Segment Open

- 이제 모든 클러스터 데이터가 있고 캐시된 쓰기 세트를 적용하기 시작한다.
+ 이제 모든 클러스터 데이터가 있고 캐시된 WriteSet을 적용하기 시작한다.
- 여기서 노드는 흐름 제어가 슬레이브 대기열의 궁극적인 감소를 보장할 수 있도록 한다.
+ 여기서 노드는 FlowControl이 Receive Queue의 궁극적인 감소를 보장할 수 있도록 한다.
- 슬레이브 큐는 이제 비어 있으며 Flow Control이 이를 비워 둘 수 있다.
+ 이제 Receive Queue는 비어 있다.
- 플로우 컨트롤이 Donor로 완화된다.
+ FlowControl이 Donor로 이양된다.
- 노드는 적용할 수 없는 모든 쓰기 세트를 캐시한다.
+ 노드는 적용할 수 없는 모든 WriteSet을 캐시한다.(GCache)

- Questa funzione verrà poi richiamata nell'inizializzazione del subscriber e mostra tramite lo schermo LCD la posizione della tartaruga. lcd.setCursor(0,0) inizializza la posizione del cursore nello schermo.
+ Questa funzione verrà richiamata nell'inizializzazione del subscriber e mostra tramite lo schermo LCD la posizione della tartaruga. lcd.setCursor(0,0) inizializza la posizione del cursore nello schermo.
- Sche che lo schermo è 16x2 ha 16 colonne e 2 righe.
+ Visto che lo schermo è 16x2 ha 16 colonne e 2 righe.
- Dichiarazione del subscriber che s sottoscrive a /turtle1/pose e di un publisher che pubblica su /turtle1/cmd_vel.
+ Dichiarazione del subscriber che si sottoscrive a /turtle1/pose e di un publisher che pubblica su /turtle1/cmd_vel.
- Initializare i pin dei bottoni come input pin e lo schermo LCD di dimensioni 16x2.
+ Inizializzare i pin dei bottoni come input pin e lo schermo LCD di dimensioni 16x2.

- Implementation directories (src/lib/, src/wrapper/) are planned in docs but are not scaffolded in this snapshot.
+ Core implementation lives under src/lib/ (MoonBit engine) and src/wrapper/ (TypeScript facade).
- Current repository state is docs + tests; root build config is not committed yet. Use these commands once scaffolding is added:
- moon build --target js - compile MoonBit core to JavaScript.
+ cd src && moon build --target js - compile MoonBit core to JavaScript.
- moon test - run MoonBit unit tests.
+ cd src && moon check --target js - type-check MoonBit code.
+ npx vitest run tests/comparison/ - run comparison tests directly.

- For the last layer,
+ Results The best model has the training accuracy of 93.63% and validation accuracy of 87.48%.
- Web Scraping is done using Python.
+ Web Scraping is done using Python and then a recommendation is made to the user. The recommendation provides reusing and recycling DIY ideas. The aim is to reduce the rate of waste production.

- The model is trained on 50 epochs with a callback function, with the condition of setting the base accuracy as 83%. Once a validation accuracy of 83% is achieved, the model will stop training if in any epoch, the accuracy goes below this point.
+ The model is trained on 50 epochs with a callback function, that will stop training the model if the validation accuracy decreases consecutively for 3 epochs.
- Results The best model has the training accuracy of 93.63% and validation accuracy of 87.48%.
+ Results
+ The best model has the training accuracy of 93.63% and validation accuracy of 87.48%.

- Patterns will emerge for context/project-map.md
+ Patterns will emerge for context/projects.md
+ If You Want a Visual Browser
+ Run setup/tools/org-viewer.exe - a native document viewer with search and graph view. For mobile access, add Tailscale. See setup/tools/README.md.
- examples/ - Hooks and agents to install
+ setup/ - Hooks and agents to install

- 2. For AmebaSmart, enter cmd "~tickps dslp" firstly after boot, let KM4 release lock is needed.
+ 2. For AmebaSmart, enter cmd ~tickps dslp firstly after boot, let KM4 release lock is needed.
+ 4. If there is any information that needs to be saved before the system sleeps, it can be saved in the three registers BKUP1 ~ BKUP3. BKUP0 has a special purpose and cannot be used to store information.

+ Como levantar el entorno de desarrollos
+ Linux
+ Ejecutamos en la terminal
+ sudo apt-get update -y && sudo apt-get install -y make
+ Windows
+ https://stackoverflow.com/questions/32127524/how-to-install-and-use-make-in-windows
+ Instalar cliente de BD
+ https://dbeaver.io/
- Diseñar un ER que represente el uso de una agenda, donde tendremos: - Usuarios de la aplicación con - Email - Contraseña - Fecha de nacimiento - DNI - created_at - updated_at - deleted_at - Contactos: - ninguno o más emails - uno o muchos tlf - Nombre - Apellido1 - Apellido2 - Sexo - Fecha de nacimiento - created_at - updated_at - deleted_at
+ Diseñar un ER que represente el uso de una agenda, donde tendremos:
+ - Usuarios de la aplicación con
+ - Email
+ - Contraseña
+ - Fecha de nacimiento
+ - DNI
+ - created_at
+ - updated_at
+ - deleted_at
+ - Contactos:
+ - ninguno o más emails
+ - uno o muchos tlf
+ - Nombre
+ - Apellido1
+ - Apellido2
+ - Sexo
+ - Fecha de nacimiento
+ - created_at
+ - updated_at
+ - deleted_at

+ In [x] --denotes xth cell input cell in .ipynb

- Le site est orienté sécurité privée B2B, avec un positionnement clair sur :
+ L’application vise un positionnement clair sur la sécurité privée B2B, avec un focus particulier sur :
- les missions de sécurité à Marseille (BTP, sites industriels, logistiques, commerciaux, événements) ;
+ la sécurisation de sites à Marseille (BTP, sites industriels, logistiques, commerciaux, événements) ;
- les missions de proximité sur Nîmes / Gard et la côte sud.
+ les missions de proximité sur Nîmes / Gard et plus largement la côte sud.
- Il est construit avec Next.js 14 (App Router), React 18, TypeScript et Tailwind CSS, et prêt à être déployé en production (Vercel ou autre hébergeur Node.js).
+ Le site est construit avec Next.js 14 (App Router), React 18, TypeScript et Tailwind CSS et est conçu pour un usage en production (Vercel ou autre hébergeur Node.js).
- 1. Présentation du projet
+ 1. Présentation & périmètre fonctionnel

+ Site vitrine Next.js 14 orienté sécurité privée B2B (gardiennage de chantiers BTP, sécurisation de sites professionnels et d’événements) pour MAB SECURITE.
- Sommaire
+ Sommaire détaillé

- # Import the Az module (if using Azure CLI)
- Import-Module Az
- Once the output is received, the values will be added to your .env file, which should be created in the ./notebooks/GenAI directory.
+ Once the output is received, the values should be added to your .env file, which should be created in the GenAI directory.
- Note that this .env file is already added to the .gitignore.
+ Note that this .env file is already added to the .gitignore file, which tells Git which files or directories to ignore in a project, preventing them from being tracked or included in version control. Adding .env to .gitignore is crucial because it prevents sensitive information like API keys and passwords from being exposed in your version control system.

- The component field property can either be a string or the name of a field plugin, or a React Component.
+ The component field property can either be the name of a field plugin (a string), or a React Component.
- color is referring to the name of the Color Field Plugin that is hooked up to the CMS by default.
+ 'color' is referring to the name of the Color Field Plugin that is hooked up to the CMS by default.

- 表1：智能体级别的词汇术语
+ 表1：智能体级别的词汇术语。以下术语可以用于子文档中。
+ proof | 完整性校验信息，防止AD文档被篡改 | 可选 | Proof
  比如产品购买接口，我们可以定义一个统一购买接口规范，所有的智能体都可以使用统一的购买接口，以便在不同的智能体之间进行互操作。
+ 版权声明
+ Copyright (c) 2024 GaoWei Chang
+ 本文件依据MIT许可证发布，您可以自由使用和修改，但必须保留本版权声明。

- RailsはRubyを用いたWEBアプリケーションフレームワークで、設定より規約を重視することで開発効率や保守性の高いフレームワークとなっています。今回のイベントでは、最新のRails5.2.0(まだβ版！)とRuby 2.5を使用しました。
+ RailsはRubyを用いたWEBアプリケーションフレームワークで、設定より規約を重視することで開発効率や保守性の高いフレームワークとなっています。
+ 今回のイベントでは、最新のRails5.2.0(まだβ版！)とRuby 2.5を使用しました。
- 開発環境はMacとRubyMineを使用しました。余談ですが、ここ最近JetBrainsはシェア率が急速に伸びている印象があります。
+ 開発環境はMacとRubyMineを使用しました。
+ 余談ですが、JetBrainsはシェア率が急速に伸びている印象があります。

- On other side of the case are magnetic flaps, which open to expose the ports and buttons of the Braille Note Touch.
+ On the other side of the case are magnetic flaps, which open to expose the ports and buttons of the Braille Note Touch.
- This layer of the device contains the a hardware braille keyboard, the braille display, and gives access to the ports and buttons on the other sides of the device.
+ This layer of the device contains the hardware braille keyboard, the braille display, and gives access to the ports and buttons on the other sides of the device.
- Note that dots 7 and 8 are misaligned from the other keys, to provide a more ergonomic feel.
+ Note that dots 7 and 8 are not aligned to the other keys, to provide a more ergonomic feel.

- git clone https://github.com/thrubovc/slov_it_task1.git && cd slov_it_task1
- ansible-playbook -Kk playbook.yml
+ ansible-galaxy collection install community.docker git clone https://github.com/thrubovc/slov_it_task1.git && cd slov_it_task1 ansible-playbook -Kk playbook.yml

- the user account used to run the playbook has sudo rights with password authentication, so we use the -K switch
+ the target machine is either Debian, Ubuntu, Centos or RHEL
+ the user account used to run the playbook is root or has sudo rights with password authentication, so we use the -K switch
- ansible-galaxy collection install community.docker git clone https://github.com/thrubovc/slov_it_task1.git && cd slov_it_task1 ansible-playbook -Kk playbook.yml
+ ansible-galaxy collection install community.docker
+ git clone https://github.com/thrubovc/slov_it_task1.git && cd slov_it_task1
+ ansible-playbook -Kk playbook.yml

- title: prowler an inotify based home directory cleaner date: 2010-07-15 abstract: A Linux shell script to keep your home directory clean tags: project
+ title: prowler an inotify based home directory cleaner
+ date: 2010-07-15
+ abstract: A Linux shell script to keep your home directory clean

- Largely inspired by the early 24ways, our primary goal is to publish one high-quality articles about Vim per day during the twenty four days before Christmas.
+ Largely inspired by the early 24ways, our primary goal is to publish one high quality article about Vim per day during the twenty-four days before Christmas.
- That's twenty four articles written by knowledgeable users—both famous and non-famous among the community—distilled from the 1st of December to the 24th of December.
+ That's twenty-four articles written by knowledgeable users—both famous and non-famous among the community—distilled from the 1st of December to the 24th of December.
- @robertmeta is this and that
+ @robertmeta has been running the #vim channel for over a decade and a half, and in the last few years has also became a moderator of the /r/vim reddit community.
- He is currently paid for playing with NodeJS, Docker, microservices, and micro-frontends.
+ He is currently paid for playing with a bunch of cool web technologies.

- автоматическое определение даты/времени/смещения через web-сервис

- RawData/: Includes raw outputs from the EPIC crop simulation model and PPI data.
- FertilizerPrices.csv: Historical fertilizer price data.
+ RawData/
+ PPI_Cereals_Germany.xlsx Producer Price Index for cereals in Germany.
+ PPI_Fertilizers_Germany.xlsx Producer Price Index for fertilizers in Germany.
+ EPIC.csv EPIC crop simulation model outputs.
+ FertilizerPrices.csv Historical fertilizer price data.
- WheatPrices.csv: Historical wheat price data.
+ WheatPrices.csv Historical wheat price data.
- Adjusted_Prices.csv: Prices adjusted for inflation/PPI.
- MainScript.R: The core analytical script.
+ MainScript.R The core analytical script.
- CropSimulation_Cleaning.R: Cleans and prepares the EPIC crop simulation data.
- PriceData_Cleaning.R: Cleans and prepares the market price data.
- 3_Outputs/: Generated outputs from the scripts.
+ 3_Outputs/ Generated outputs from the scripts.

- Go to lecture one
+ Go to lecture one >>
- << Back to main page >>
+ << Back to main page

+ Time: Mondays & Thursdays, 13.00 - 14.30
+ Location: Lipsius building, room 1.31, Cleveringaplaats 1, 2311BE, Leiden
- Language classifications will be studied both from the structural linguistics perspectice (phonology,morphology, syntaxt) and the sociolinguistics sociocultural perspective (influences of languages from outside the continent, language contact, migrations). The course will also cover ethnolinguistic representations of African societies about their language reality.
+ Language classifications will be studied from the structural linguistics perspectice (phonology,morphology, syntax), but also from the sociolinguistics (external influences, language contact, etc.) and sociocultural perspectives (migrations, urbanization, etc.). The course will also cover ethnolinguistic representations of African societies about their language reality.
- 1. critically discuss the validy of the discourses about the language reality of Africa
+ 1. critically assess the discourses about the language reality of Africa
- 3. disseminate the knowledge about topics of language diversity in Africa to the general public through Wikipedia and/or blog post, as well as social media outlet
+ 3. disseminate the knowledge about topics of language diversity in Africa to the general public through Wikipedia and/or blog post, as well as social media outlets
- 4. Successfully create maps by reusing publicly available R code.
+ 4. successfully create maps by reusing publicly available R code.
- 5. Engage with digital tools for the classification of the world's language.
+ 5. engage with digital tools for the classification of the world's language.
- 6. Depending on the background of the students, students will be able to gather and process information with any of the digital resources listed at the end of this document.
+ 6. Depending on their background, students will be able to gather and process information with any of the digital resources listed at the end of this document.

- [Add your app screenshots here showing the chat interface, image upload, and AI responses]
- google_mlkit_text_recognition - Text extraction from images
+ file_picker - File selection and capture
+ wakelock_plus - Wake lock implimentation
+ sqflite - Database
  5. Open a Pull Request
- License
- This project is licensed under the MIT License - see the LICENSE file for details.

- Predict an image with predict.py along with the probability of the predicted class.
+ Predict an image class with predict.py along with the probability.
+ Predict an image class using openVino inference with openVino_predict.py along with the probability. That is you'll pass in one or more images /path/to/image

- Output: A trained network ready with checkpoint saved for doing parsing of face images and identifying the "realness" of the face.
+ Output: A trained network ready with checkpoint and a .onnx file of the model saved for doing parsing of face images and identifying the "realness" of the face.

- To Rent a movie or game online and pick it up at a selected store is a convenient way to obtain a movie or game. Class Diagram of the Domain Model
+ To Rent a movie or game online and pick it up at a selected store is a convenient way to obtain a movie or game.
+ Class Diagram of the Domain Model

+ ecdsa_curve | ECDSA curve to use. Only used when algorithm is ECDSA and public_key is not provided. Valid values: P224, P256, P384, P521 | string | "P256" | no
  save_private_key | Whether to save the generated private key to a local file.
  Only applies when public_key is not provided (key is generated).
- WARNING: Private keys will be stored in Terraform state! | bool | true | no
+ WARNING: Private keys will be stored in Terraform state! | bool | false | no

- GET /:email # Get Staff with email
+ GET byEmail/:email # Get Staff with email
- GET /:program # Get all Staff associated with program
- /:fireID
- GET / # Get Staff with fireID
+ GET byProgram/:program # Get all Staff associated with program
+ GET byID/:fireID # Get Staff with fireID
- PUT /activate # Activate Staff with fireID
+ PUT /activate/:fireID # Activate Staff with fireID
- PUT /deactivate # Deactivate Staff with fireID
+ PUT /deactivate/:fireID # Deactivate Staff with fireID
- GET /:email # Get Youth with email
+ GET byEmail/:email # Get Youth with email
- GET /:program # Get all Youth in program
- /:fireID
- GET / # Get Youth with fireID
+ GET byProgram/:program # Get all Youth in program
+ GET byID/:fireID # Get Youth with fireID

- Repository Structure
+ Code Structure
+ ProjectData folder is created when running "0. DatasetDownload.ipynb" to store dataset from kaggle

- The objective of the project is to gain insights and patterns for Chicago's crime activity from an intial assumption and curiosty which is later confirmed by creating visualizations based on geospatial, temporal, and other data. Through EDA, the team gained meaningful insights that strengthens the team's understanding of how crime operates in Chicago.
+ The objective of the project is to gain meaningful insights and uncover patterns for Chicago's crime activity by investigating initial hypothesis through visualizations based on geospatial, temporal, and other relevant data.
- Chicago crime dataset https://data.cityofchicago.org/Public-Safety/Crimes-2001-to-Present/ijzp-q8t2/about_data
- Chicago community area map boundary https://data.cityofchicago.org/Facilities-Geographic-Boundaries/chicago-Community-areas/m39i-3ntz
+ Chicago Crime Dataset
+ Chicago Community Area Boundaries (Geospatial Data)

Segment Closed

**Exercise instructions:** Within the material above, the line with "- Import-Module Az" opens the range and the line with "- Note that this" closes it; reproduce that range word for word.

**Your solution:**
- Import-Module Az
- Once the output is received, the values will be added to your .env file, which should be created in the ./notebooks/GenAI directory.
+ Once the output is received, the values should be added to your .env file, which should be created in the GenAI directory.
- Note that this .env file is already added to the .gitignore.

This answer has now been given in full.